Une entreprise de sécurité fictive
Selon une enquête menée par Caracol Radio, Huertas et Mejía auraient proposé la création d’une entreprise de sécurité fictive. Cette entreprise aurait permis au groupe armé de contourner des contrôles de sécurité, facilitant ainsi le transport d’armement et la mobilité de ses membres, en particulier ceux faisant l’objet de mandats d’arrêt.
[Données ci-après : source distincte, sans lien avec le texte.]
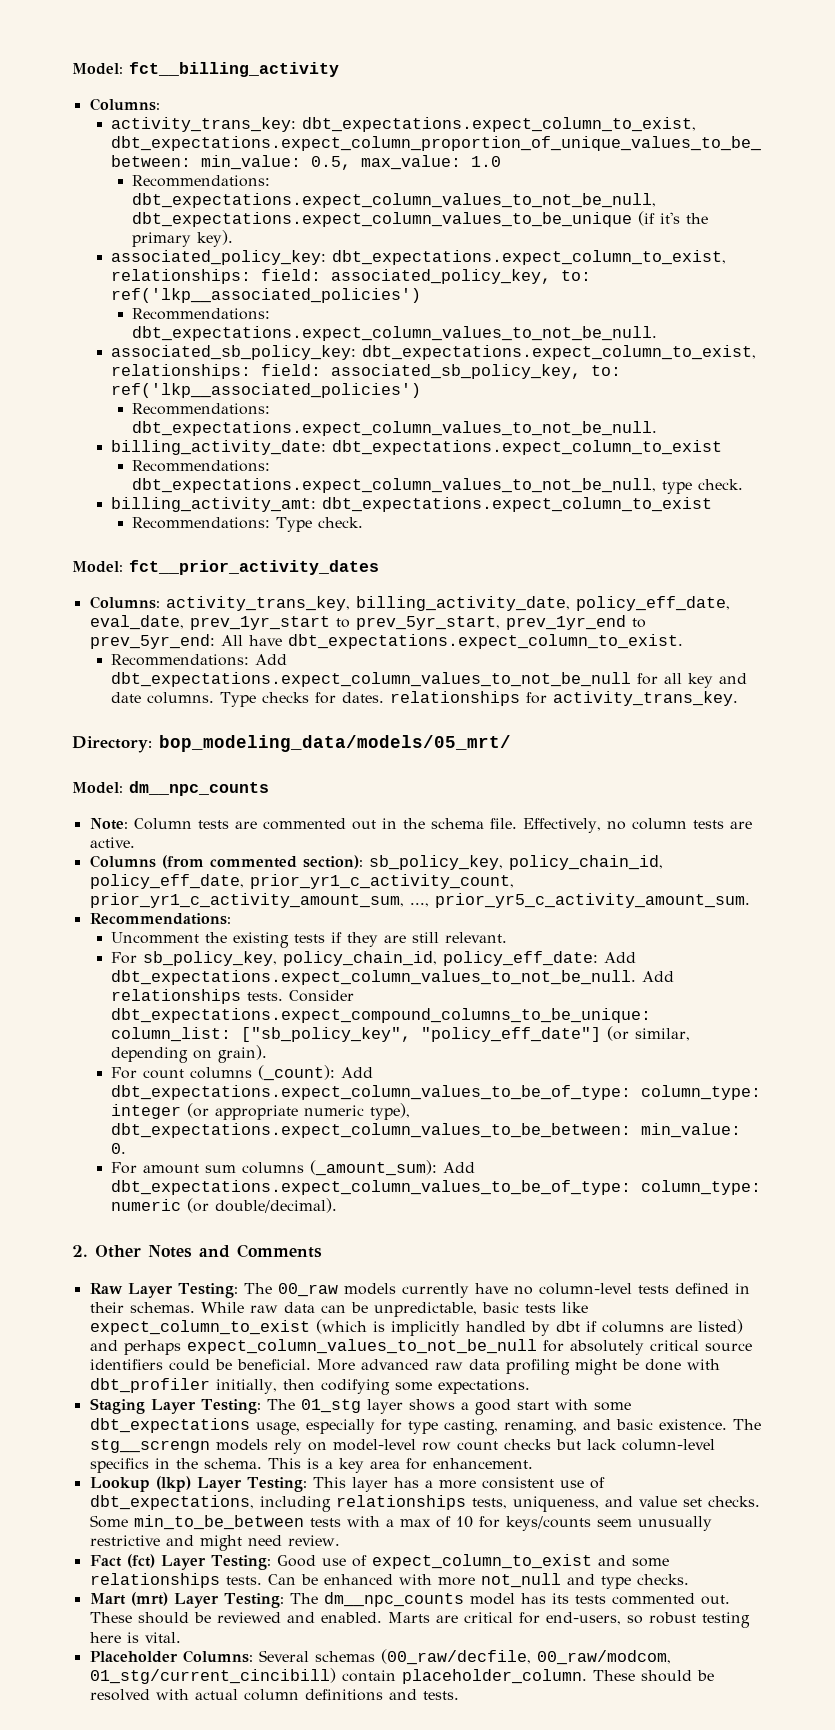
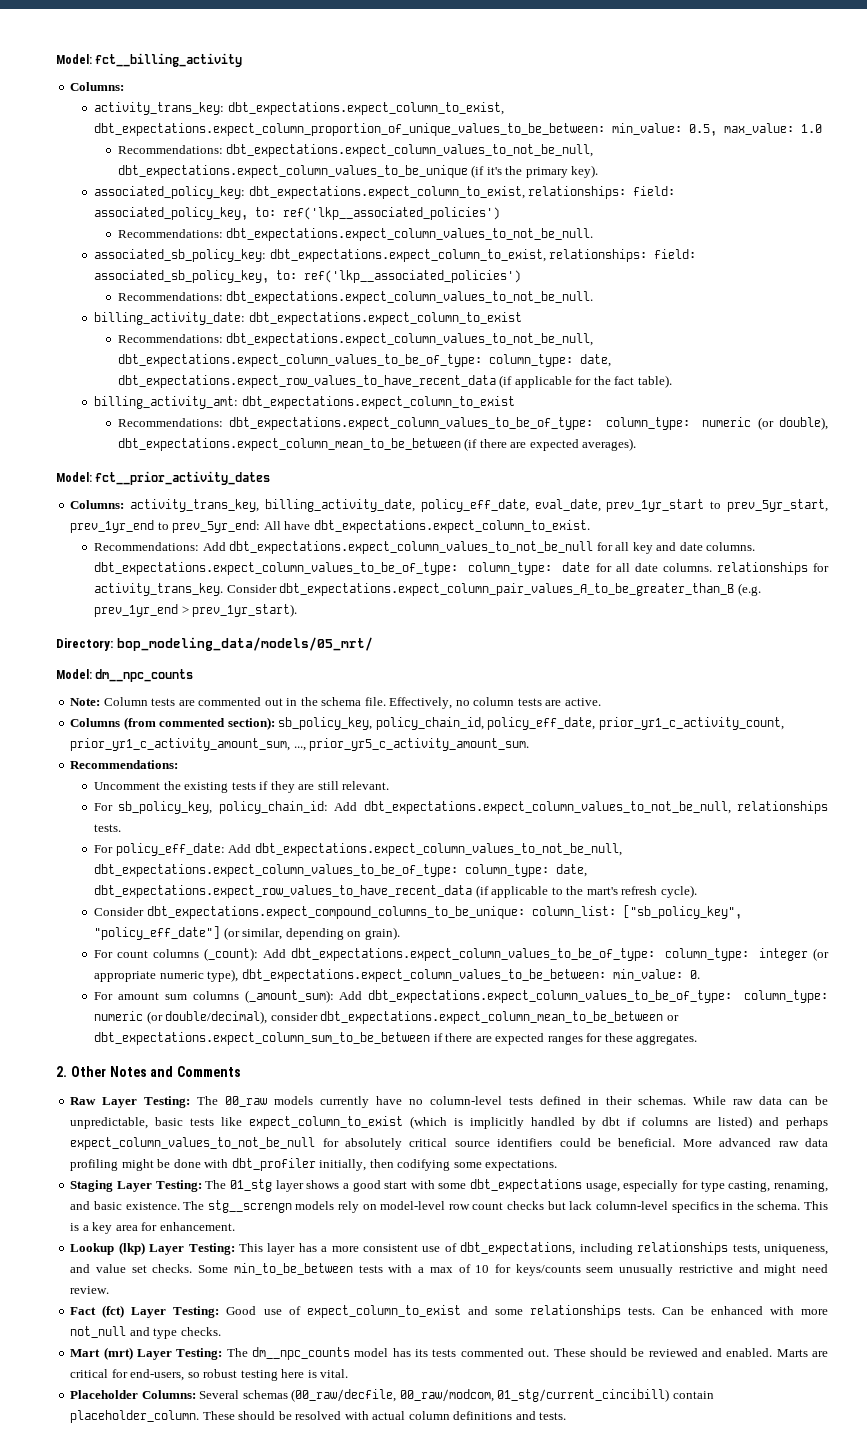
- Recommendations: dbt_expectations.expect_column_values_to_not_be_null, type check.
+ Recommendations: dbt_expectations.expect_column_values_to_not_be_null, dbt_expectations.expect_column_values_to_be_of_type: column_type: date, dbt_expectations.expect_row_values_to_have_recent_data (if applicable for the fact table).
  billing_activity_amt: dbt_expectations.expect_column_to_exist
- Recommendations: Type check.
+ Recommendations: dbt_expectations.expect_column_values_to_be_of_type: column_type: numeric (or double), dbt_expectations.expect_column_mean_to_be_between (if there are expected averages).
- Recommendations: Add dbt_expectations.expect_column_values_to_not_be_null for all key and date columns. Type checks for dates. relationships for activity_trans_key.
+ Recommendations: Add dbt_expectations.expect_column_values_to_not_be_null for all key and date columns. dbt_expectations.expect_column_values_to_be_of_type: column_type: date for all date columns. relationships for activity_trans_key. Consider dbt_expectations.expect_column_pair_values_A_to_be_greater_than_B (e.g. prev_1yr_end > prev_1yr_start).
- For sb_policy_key, policy_chain_id, policy_eff_date: Add dbt_expectations.expect_column_values_to_not_be_null. Add relationships tests. Consider dbt_expectations.expect_compound_columns_to_be_unique: column_list: ["sb_policy_key", "policy_eff_date"] (or similar, depending on grain).
+ For sb_policy_key, policy_chain_id: Add dbt_expectations.expect_column_values_to_not_be_null, relationships tests.
+ For policy_eff_date: Add dbt_expectations.expect_column_values_to_not_be_null, dbt_expectations.expect_column_values_to_be_of_type: column_type: date, dbt_expectations.expect_row_values_to_have_recent_data (if applicable to the mart's refresh cycle).
+ Consider dbt_expectations.expect_compound_columns_to_be_unique: column_list: ["sb_policy_key", "policy_eff_date"] (or similar, depending on grain).
- For amount sum columns (_amount_sum): Add dbt_expectations.expect_column_values_to_be_of_type: column_type: numeric (or double/decimal).
+ For amount sum columns (_amount_sum): Add dbt_expectations.expect_column_values_to_be_of_type: column_type: numeric (or double/decimal), consider dbt_expectations.expect_column_mean_to_be_between or dbt_expectations.expect_column_sum_to_be_between if there are expected ranges for these aggregates.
Les révélations des ordinateurs saisis
Les éléments à charge reposent sur le contenu de plusieurs ordinateurs saisis au propre ‘Calarcá’ lors d’un contrôle militaire en juillet 2024. Plusieurs individus ont été arrêtés, dont le chef rebelle, mais ont ensuite été libérés après que la Fiscalía a signalé qu’ils agissaient comme des médiateurs de paix.
Enjeux des investigations
Lors de cette opération, des armes et des sommes d’argent ont été saisies. D’autres conversations ont fait état d’un rôle prétendu de la vice-présidente, Francia Márquez, en tant qu’intermédiaire pour le financement des dissidents du Commandement Central (EMC) dirigé par ‘Iván Mordisco’, ainsi que pour la campagne électorale du président Gustavo Petro.
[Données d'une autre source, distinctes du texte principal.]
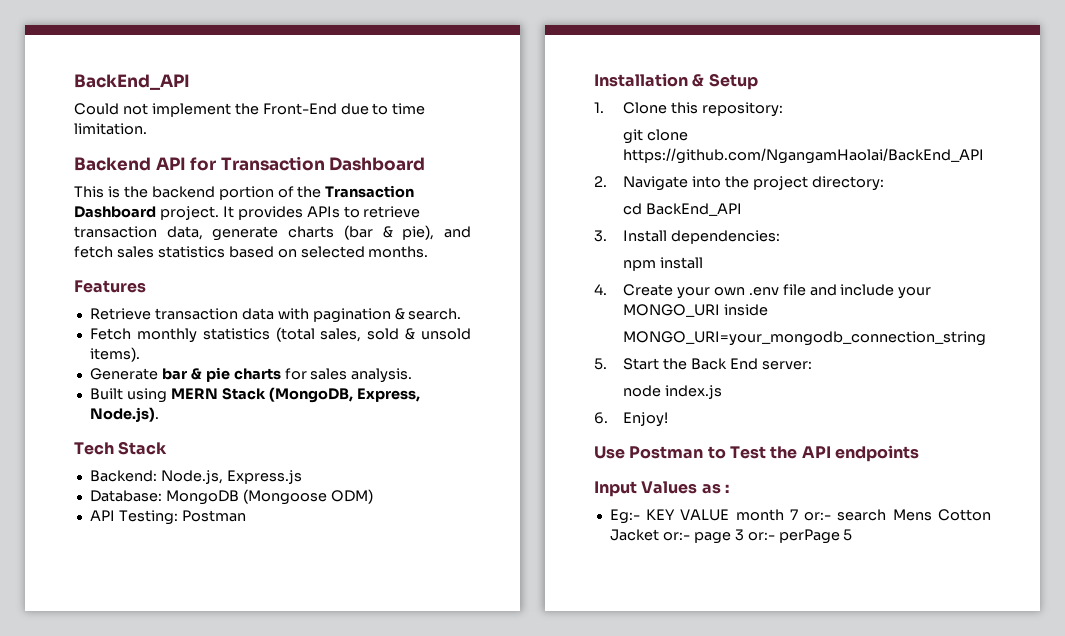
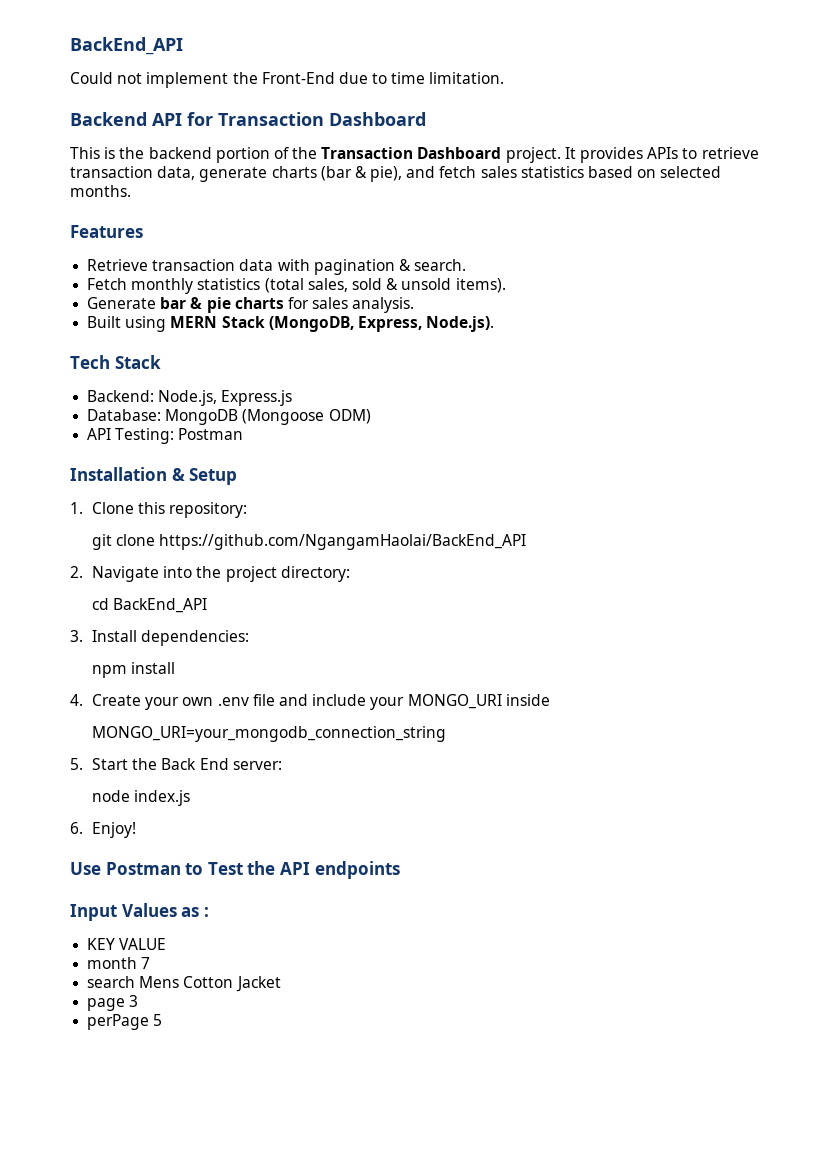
- Eg:- KEY VALUE month 7 or:- search Mens Cotton Jacket or:- page 3 or:- perPage 5
+ KEY VALUE
+ month 7
+ search Mens Cotton Jacket
+ page 3
+ perPage 5

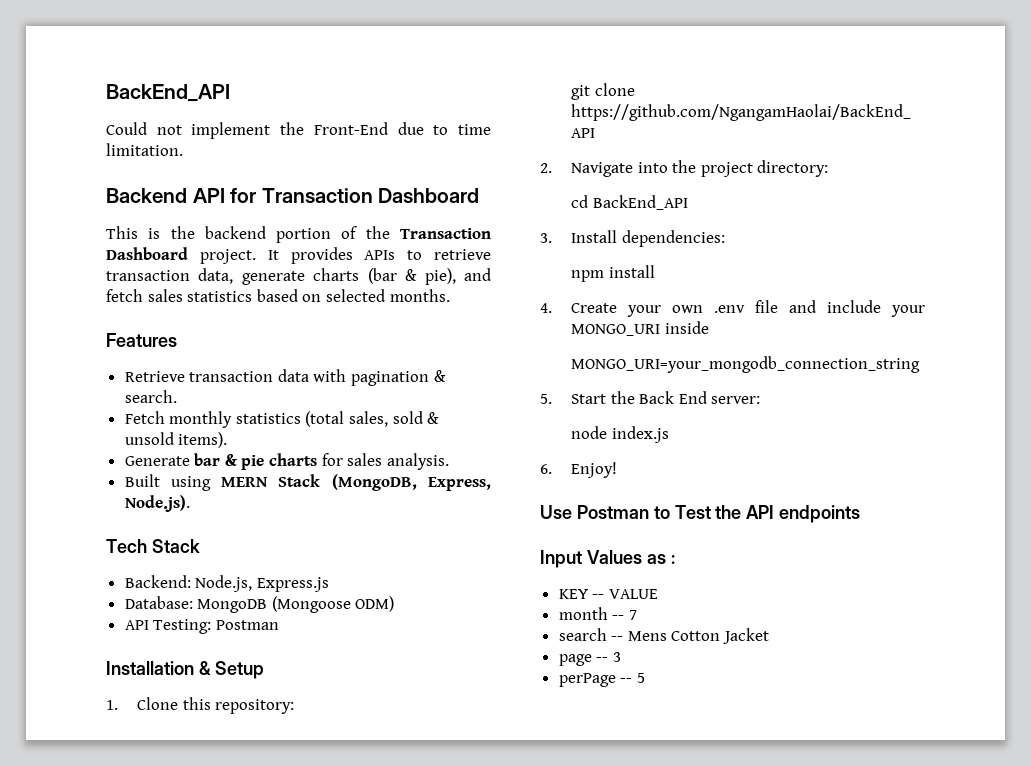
- KEY VALUE
+ KEY -- VALUE
- month 7
+ month -- 7
- search Mens Cotton Jacket
+ search -- Mens Cotton Jacket
- page 3
+ page -- 3
- perPage 5
+ perPage -- 5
Une position claire du gouvernement
Le ministre Sánchez a qualifié de “délicat” le rapport de Caracol Radio et a assuré que des mesures appropriées seraient prises une fois les enquêtes terminées. Il a insisté sur le fait qu’aucun acte d’illégalité ne sera toléré au sein de la force publique.
“Le ministère de la Défense ne permettra, sous aucune circonstance, des actes de corruption, d’illégalité ou de trahison envers la patrie de la part de membres actifs, retraités ou de tout fonctionnaire du secteur,” a-t-il déclaré sur Twitter.
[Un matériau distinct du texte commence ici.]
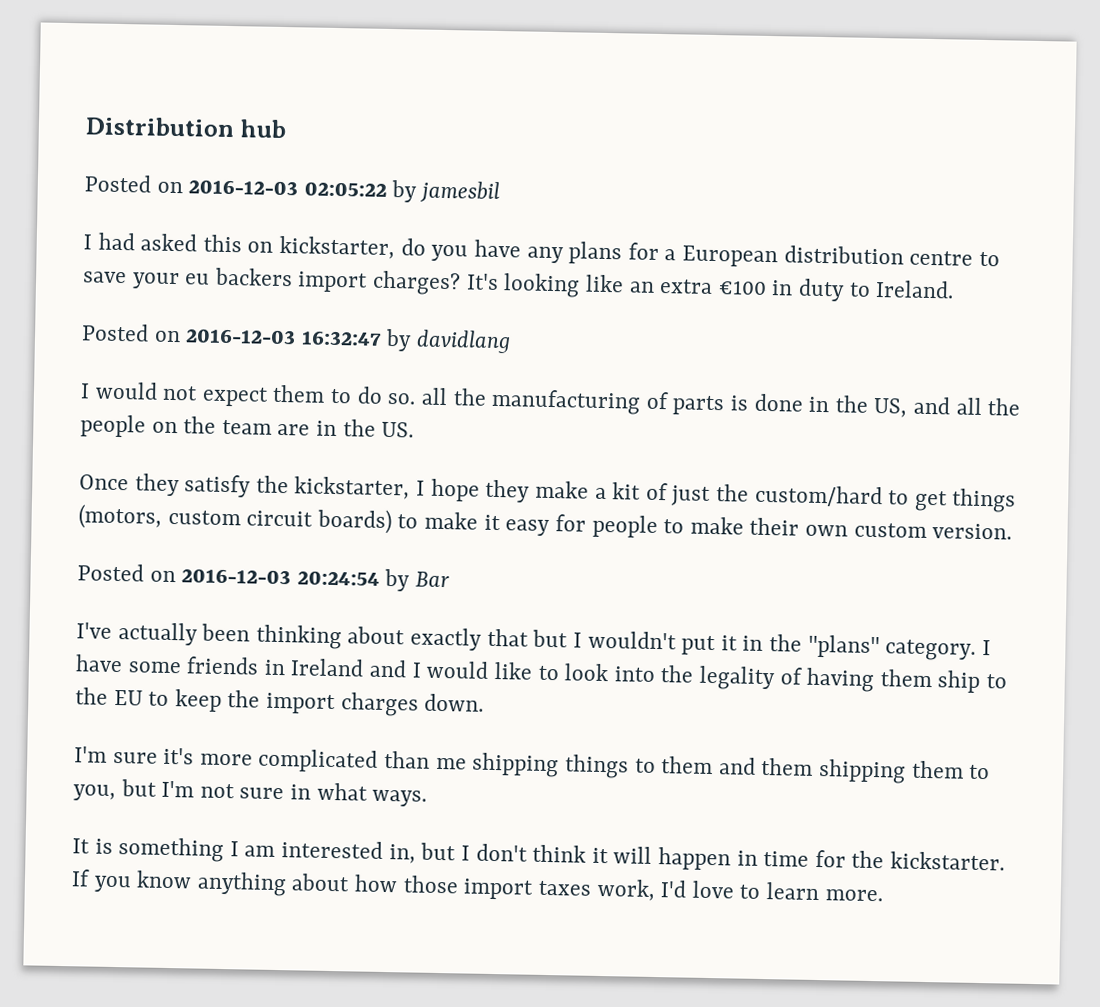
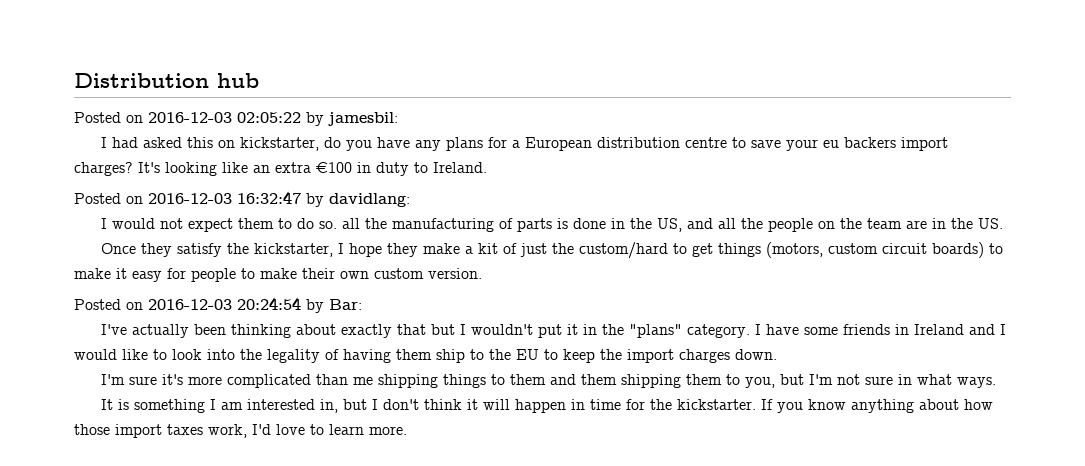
- Posted on 2016-12-03 02:05:22 by jamesbil
+ Posted on 2016-12-03 02:05:22 by jamesbil:
- Posted on 2016-12-03 16:32:47 by davidlang
+ Posted on 2016-12-03 16:32:47 by davidlang:
- Posted on 2016-12-03 20:24:54 by Bar
+ Posted on 2016-12-03 20:24:54 by Bar:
Lutte contre la criminalité
Sánchez a également désigné ‘Mordisco’ et ‘Calarcá’ comme “criminels”, promettant qu’ils seraient poursuivis jusqu’à ce qu’ils soient traduits en justice. Bien que ‘Calarcá’ dispose d’un ordre d’arrestation suspendu dans le cadre des négociations de paix, cela ne doit pas servir de prétexte pour commettre des délits.
Une dynamique conflictuelle
‘Calaca’commande le bloc Jorge Briceño des dissidents du Commandement Central des FARC. Contrairement à la faction de ‘Mordisco’, contre laquelle l’armée mène une confrontation totale, ‘Calarcá’ a montré des signes théoriques d’une volonté de négociation avec le gouvernement.
Conclusion
Cette enquête met en lumière des enjeux majeurs pour la Colombie, où les liens entre des membres des forces de sécurité et des groupes armés soulèvent des questions sur l’intégrité des institutions. L’issue de cette affaire pourrait avoir des répercussions importantes sur le processus de paix et la lutte contre la corruption au sein de l’État. Le gouvernement devra agir avec rigueur pour restaurer la confiance du public.